*** PROVIDED INFORMATION

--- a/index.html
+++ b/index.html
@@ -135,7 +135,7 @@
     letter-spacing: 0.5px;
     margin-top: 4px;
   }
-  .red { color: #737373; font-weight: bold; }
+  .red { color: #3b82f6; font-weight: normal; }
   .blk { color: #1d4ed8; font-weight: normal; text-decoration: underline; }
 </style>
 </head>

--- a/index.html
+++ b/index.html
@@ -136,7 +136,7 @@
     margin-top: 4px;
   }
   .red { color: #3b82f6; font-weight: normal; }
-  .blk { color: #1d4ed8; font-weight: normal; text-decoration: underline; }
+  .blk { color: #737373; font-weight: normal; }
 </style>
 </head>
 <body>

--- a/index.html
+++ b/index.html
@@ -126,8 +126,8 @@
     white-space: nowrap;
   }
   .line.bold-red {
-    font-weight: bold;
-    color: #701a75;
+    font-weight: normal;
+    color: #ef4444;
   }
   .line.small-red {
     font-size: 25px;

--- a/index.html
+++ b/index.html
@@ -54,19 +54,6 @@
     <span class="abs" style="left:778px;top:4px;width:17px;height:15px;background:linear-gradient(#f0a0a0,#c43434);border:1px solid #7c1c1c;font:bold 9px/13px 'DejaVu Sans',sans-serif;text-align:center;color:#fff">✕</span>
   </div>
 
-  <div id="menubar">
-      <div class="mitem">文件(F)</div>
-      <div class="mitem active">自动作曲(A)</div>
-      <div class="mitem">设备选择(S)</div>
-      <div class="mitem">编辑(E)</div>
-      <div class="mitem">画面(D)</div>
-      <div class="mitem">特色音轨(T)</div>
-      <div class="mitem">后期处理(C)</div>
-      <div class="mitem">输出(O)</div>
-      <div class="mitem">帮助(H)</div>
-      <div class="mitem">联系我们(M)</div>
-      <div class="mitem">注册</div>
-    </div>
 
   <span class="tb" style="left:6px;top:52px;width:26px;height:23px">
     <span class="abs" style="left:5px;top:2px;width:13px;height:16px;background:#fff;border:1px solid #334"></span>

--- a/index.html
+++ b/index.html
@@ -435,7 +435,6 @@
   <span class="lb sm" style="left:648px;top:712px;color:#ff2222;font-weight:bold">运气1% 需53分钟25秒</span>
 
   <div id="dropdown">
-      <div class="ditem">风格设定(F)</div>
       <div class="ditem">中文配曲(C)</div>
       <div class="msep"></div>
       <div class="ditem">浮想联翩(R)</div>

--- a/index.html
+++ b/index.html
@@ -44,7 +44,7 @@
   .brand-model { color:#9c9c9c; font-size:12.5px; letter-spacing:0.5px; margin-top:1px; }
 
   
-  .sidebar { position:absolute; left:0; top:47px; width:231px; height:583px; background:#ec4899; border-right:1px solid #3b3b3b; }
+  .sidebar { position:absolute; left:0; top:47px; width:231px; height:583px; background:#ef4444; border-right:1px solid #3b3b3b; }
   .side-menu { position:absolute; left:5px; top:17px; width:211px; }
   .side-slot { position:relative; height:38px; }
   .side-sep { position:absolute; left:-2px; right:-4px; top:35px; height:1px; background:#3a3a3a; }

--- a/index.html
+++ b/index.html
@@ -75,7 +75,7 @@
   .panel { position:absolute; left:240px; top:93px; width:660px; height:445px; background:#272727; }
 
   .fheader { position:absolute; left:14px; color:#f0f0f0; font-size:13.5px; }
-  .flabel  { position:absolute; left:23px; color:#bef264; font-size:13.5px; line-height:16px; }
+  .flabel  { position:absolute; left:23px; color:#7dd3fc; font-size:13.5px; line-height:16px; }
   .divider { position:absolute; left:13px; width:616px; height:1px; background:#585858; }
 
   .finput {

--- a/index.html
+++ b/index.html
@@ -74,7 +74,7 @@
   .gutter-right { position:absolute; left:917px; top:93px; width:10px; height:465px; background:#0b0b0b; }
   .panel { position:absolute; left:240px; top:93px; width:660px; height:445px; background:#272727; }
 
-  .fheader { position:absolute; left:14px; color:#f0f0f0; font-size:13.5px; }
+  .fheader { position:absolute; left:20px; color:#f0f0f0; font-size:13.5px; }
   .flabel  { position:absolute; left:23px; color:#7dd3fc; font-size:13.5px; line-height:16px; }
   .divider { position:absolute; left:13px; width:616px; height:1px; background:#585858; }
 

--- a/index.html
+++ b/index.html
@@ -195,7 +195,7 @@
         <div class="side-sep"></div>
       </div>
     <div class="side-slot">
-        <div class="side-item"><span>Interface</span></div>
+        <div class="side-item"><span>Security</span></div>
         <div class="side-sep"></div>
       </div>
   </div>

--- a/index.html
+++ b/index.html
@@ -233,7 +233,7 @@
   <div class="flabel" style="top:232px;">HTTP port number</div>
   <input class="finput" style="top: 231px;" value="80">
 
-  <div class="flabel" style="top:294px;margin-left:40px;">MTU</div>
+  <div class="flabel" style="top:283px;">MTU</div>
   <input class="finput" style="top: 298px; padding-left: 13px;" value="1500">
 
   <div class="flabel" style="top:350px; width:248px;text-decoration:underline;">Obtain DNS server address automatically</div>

******

> _EXERCISE_
Count every line in the data where the string "value" occurs. Give nothing except the number.

> _ANSWER BOX_
2